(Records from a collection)
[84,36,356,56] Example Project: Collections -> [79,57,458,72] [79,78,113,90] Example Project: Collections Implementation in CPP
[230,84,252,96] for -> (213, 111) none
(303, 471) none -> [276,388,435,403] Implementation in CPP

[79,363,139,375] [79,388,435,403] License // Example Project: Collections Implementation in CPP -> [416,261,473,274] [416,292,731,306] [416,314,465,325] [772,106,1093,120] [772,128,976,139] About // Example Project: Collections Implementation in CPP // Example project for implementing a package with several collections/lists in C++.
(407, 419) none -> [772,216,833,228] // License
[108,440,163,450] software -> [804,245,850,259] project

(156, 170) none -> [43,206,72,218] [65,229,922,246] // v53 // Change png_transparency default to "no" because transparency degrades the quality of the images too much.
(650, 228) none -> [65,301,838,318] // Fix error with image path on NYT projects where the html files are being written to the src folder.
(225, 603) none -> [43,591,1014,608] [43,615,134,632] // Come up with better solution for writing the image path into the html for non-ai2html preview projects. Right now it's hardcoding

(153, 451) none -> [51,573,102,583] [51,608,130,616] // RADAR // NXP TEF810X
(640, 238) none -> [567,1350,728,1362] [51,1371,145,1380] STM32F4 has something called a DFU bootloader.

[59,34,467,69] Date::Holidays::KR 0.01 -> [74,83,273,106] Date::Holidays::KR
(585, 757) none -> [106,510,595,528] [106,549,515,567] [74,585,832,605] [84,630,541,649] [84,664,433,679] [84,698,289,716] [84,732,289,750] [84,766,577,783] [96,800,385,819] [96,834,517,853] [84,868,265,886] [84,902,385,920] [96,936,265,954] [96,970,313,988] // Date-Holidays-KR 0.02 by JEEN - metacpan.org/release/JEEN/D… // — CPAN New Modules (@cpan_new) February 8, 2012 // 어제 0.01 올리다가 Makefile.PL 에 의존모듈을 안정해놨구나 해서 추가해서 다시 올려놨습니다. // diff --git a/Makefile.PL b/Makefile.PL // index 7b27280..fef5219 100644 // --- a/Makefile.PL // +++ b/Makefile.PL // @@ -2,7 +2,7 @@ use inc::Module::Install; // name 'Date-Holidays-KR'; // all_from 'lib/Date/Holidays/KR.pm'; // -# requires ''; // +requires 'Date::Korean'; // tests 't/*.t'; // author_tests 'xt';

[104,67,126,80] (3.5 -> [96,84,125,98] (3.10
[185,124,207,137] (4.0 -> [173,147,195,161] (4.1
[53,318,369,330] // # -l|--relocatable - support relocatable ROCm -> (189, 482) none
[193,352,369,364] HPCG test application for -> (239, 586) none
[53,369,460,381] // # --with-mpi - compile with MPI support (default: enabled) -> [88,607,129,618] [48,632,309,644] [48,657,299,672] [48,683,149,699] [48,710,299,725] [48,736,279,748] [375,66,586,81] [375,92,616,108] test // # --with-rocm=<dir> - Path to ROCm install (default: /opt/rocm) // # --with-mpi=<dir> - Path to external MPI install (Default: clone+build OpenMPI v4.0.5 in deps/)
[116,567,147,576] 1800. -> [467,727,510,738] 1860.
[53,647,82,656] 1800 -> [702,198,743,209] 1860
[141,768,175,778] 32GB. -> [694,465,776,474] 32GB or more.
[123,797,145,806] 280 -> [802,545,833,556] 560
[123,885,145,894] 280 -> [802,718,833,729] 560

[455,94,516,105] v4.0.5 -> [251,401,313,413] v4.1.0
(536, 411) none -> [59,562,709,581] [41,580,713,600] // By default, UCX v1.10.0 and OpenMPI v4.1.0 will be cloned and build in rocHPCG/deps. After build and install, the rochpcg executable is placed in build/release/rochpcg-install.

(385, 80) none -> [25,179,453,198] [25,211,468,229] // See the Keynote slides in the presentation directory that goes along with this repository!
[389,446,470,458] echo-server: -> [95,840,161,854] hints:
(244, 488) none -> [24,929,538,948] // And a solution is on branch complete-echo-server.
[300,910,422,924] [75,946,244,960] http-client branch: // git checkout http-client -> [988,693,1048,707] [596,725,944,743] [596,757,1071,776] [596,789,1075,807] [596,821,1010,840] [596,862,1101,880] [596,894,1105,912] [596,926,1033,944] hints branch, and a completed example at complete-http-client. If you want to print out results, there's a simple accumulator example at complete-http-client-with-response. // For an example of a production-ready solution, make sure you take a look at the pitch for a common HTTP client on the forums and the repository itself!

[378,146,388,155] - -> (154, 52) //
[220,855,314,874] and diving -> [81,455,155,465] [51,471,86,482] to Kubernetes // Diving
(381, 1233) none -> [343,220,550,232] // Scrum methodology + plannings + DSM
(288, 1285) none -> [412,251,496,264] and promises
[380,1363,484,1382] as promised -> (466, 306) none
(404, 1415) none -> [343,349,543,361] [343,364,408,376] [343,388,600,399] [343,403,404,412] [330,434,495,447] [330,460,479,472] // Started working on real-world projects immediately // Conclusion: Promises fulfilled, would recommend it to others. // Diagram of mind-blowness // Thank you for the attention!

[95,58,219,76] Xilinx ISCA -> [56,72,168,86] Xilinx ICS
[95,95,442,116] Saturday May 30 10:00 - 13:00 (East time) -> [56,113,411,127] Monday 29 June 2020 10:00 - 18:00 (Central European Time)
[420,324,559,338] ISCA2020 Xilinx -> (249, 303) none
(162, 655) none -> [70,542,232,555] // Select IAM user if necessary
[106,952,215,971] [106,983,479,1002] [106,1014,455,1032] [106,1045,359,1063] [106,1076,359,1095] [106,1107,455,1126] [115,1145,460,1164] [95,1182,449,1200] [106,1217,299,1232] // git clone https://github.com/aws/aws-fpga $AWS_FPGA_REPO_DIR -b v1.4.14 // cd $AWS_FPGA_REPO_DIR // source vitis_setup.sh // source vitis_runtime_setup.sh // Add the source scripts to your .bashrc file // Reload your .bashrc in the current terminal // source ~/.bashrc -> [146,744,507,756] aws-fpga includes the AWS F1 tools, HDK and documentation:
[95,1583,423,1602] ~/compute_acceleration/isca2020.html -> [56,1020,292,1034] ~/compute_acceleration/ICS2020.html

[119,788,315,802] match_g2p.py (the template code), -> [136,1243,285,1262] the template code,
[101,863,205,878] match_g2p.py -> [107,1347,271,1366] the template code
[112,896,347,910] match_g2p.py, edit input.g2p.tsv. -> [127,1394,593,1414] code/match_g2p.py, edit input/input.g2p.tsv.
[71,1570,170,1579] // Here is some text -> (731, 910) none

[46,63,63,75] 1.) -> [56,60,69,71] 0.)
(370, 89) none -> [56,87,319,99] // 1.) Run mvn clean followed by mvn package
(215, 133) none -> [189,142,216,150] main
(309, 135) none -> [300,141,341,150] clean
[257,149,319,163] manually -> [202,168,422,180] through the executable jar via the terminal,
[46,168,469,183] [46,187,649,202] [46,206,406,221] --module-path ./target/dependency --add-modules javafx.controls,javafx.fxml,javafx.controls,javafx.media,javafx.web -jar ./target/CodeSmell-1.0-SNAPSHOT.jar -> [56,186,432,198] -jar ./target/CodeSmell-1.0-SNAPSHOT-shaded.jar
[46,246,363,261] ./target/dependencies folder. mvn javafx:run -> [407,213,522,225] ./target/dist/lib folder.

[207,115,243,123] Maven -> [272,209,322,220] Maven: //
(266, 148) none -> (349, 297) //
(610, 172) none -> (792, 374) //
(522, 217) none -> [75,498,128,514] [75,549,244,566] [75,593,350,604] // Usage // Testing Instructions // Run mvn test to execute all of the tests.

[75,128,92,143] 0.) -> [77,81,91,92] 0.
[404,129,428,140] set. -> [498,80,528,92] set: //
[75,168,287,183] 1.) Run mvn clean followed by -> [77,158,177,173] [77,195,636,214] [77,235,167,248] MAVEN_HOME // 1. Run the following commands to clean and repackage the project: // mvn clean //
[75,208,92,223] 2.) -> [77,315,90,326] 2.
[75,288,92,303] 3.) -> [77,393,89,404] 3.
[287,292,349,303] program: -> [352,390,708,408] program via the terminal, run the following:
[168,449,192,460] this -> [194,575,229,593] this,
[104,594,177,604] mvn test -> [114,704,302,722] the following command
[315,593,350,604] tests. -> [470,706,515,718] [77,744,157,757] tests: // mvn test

● **Exercise details**: Output the lines above between the one holding "(309, 135) none -> [300,141,341,150] clean" and the one holding "(610, 172) none -> (792, 374) //", inclusive, with nothing before or after them.

● **Task answer**:
(309, 135) none -> [300,141,341,150] clean
[257,149,319,163] manually -> [202,168,422,180] through the executable jar via the terminal,
[46,168,469,183] [46,187,649,202] [46,206,406,221] --module-path ./target/dependency --add-modules javafx.controls,javafx.fxml,javafx.controls,javafx.media,javafx.web -jar ./target/CodeSmell-1.0-SNAPSHOT.jar -> [56,186,432,198] -jar ./target/CodeSmell-1.0-SNAPSHOT-shaded.jar
[46,246,363,261] ./target/dependencies folder. mvn javafx:run -> [407,213,522,225] ./target/dist/lib folder.

[207,115,243,123] Maven -> [272,209,322,220] Maven: //
(266, 148) none -> (349, 297) //
(610, 172) none -> (792, 374) //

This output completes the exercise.